*Task to complete*
Please copy each line of the data that includes the string "Aplicación".

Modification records
╔══

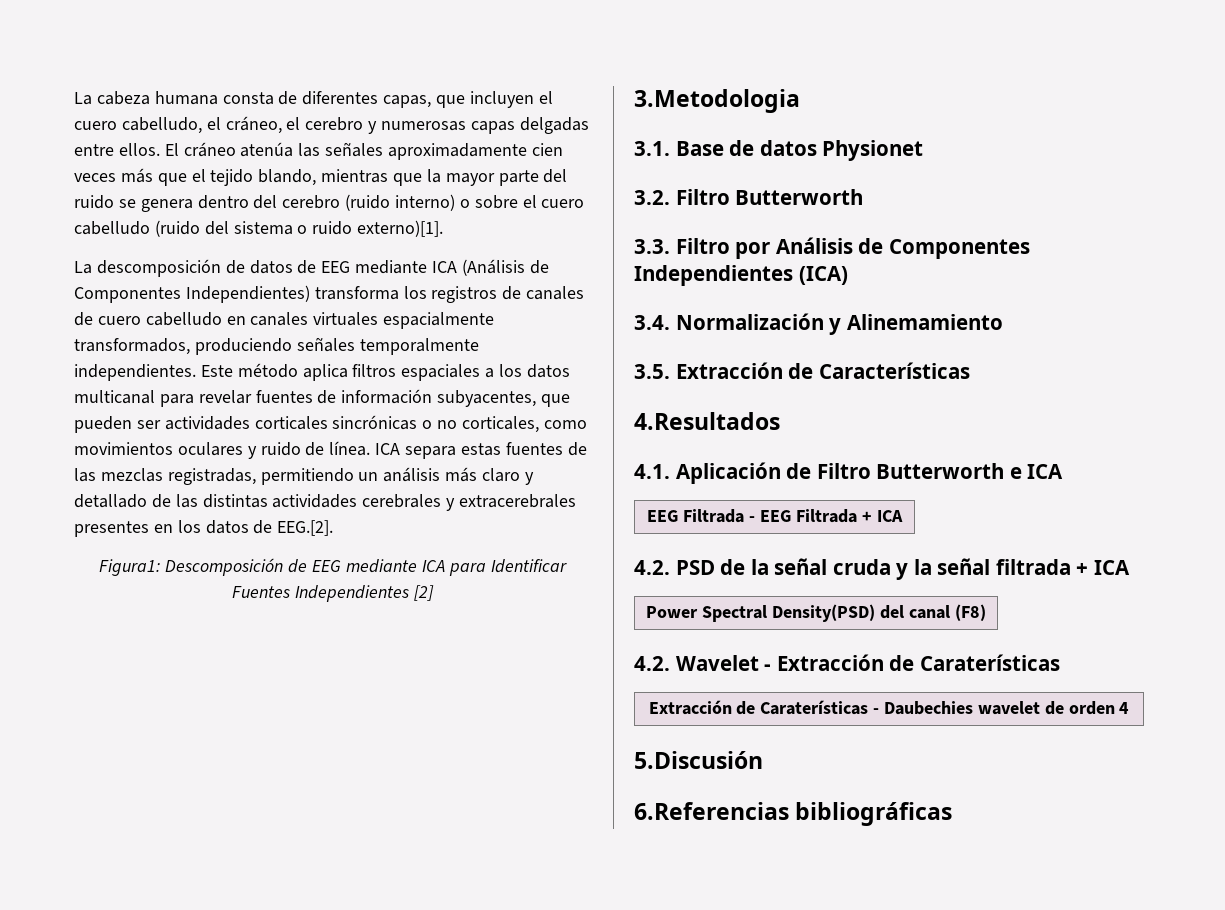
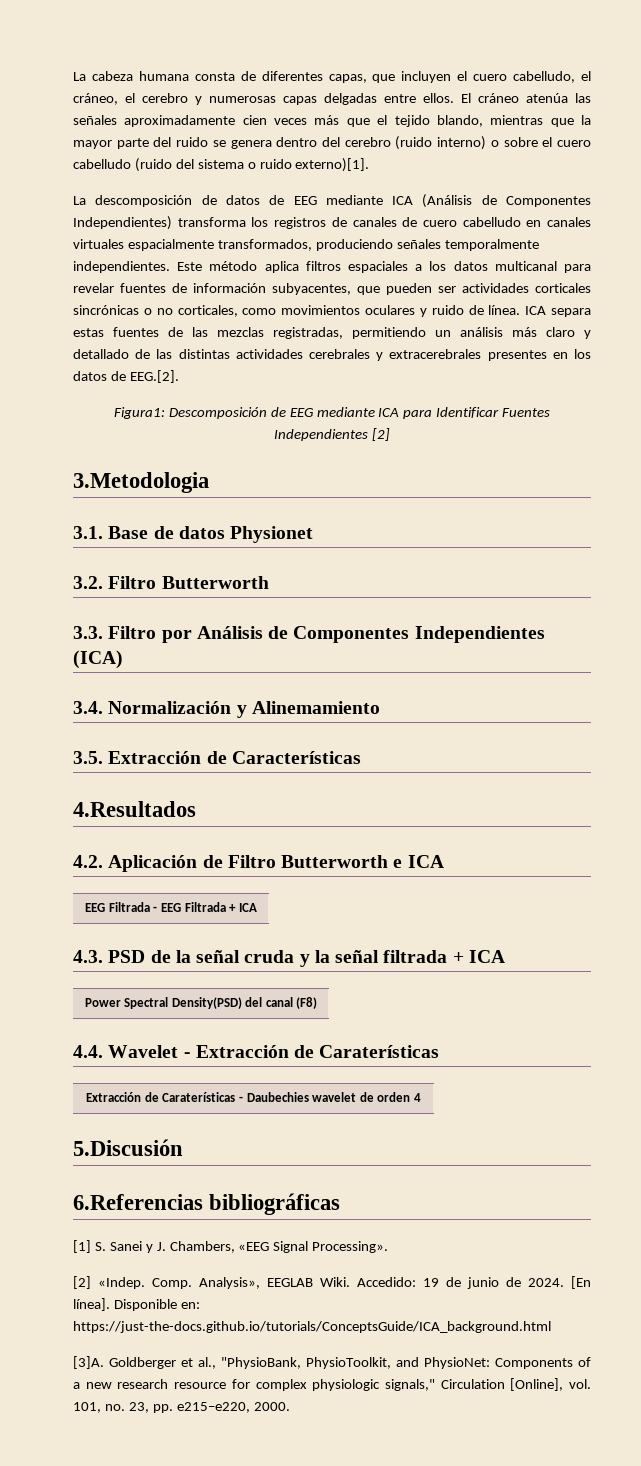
- 4.1. Aplicación de Filtro Butterworth e ICA
+ 4.2. Aplicación de Filtro Butterworth e ICA
- 4.2. PSD de la señal cruda y la señal filtrada + ICA
+ 4.3. PSD de la señal cruda y la señal filtrada + ICA
- 4.2. Wavelet - Extracción de Caraterísticas
+ 4.4. Wavelet - Extracción de Caraterísticas
+ [1] S. Sanei y J. Chambers, «EEG Signal Processing».
+ [2] «Indep. Comp. Analysis», EEGLAB Wiki. Accedido: 19 de junio de 2024. [En línea]. Disponible en: https://just-the-docs.github.io/tutorials/ConceptsGuide/ICA_background.html
+ [3]A. Goldberger et al., "PhysioBank, PhysioToolkit, and PhysioNet: Components of a new research resource for complex physiologic signals," Circulation [Online], vol. 101, no. 23, pp. e215–e220, 2000.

╚══

*Task output*
- 4.1. Aplicación de Filtro Butterworth e ICA
+ 4.2. Aplicación de Filtro Butterworth e ICA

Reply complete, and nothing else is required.